▶ [The problem]: In the copy you make of the entries, no picture should appear, and every word must match.

--*--

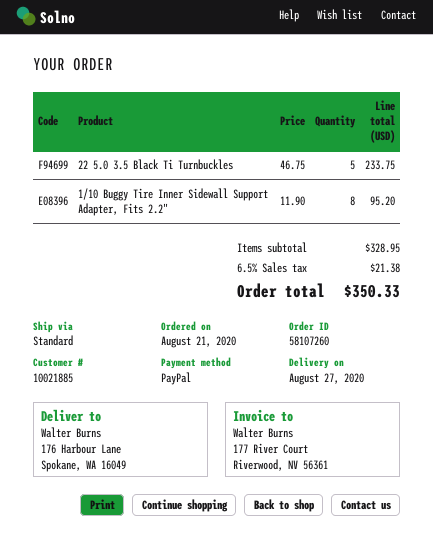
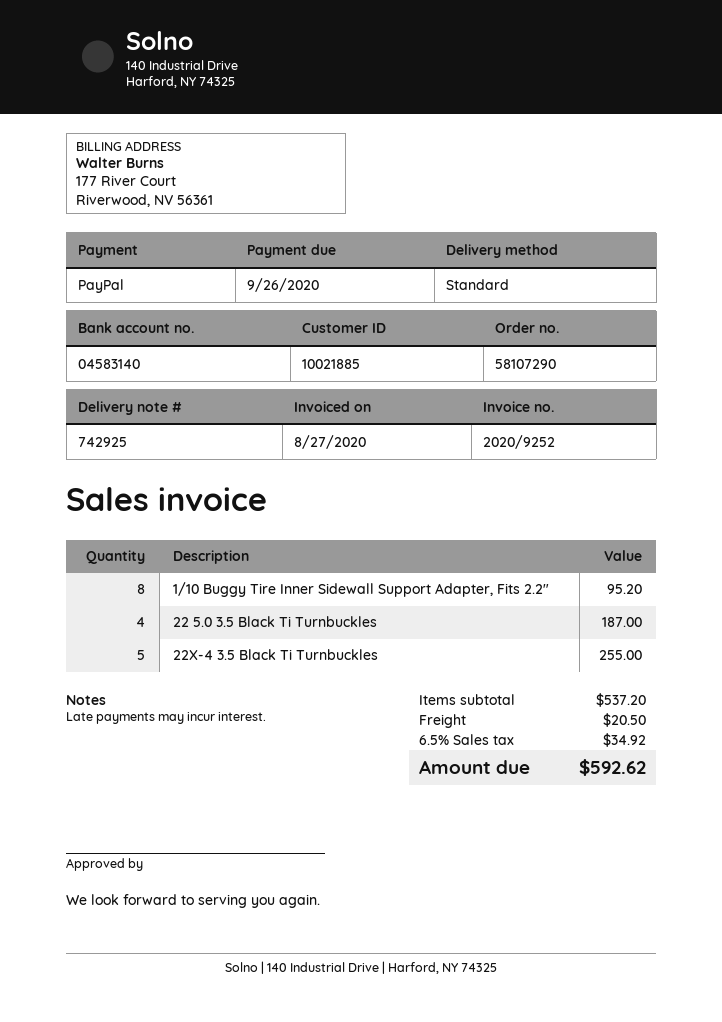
order number: 58107260 -> 58107290
22 5.0 3.5 Black Ti Turnbuckles: 5 for 233.75 -> 4 for 187.00
22X-4 3.5 Black Ti Turnbuckles: none -> 5 for 255.00
subtotal: 328.95 -> 537.20
shipping: none -> 20.50
tax: 6.5% = 21.38 -> 6.5% = 34.92
total: 350.33 -> 592.62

--*--

▶ [Exercise result]:
order number: 58107260 -> 58107290
22 5.0 3.5 Black Ti Turnbuckles: 5 for 233.75 -> 4 for 187.00
22X-4 3.5 Black Ti Turnbuckles: none -> 5 for 255.00
subtotal: 328.95 -> 537.20
shipping: none -> 20.50
tax: 6.5% = 21.38 -> 6.5% = 34.92
total: 350.33 -> 592.62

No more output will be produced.